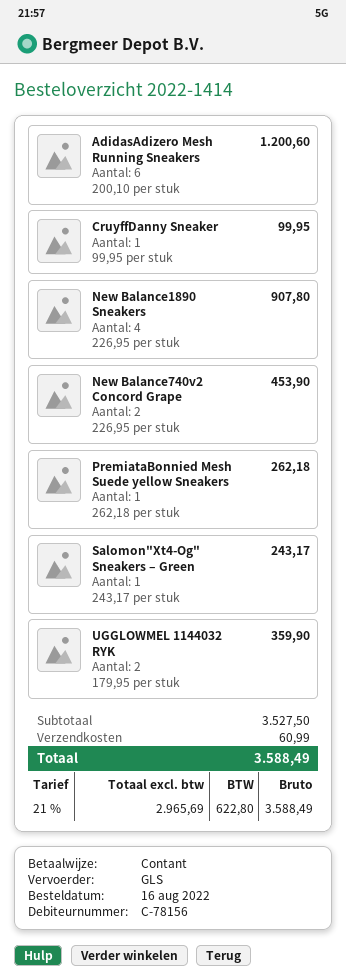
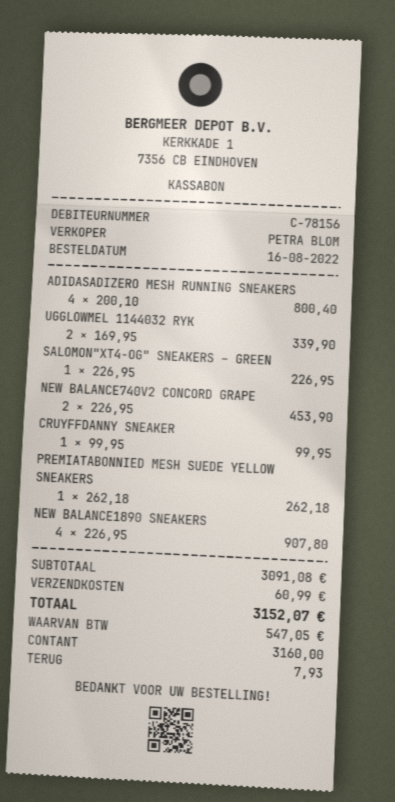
AdidasAdizero Mesh Running Sneakers: 6 x 200.10 = 1200.60 -> 4 x 200.10 = 800.40
Salomon"Xt4-Og" Sneakers – Green: 1 x 243.17 = 243.17 -> 1 x 226.95 = 226.95
UGGLOWMEL 1144032 RYK: 2 x 179.95 = 359.90 -> 2 x 169.95 = 339.90
subtotal: 3527.50 -> 3091.08
tax: 622.80 -> 547.05
total: 3588.49 -> 3152.07

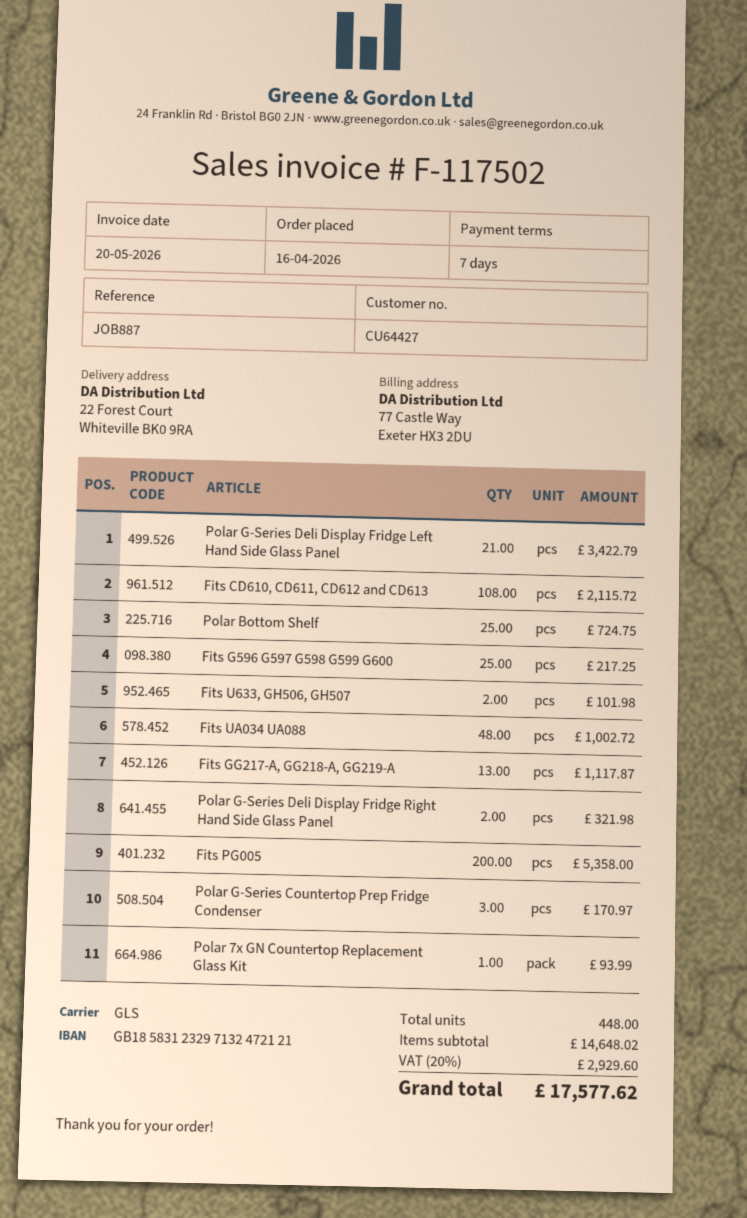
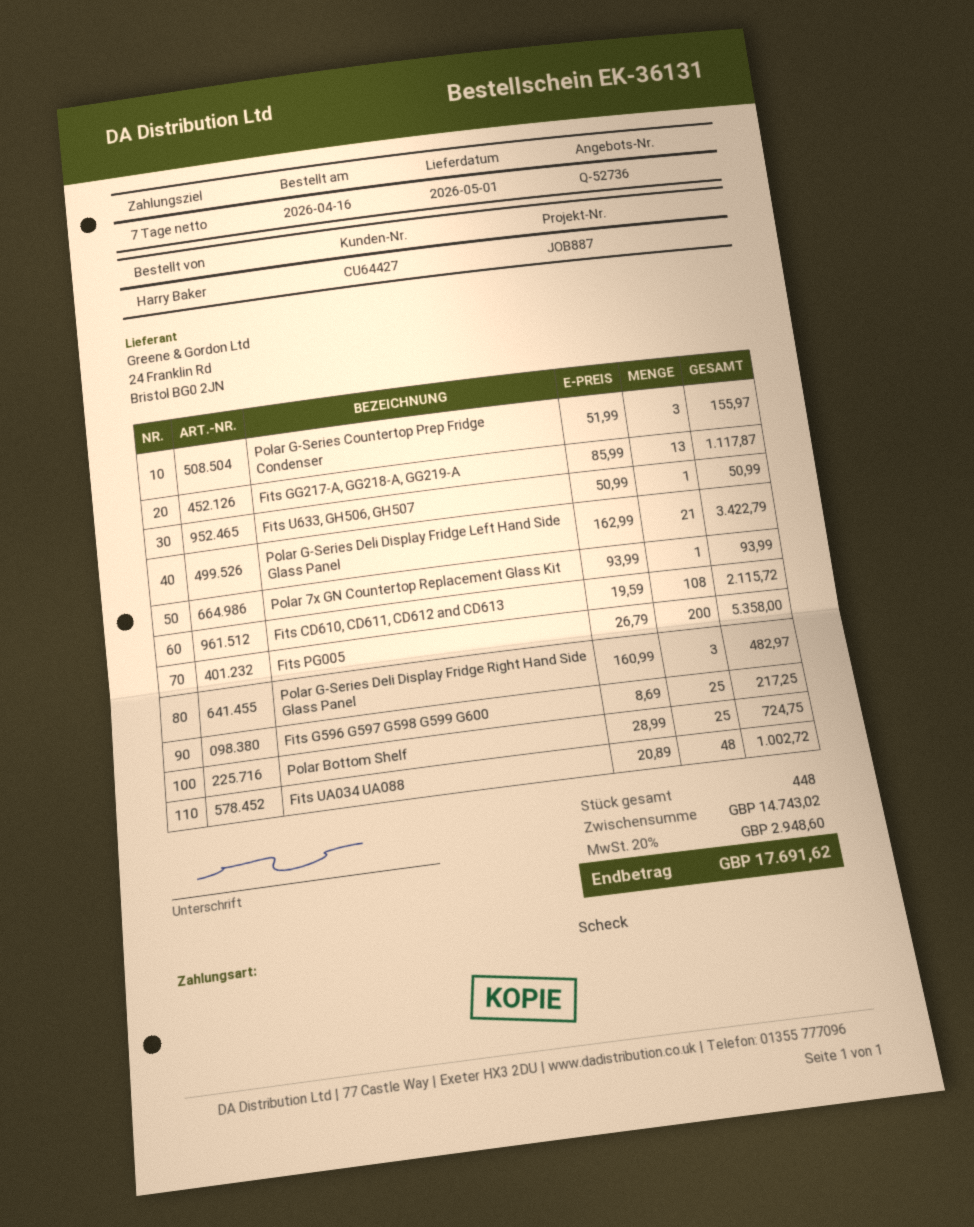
Fits U633, GH506, GH507: 2 for 101.98 -> 1 for 50.99
Polar G-Series Deli Display Fridge Right Hand Side Glass Panel: 2 for 321.98 -> 3 for 482.97
Polar G-Series Countertop Prep Fridge Condenser: 3 for 170.97 -> 3 for 155.97
subtotal: 14648.02 -> 14743.02
tax: 20% = 2929.60 -> 20% = 2948.60
total: 17577.62 -> 17691.62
· · · · · · ·
Try it: Would you retype every line shown above exactly, leaving the pictures aside?

Problem solution:
AdidasAdizero Mesh Running Sneakers: 6 x 200.10 = 1200.60 -> 4 x 200.10 = 800.40
Salomon"Xt4-Og" Sneakers – Green: 1 x 243.17 = 243.17 -> 1 x 226.95 = 226.95
UGGLOWMEL 1144032 RYK: 2 x 179.95 = 359.90 -> 2 x 169.95 = 339.90
subtotal: 3527.50 -> 3091.08
tax: 622.80 -> 547.05
total: 3588.49 -> 3152.07

Fits U633, GH506, GH507: 2 for 101.98 -> 1 for 50.99
Polar G-Series Deli Display Fridge Right Hand Side Glass Panel: 2 for 321.98 -> 3 for 482.97
Polar G-Series Countertop Prep Fridge Condenser: 3 for 170.97 -> 3 for 155.97
subtotal: 14648.02 -> 14743.02
tax: 20% = 2929.60 -> 20% = 2948.60
total: 17577.62 -> 17691.62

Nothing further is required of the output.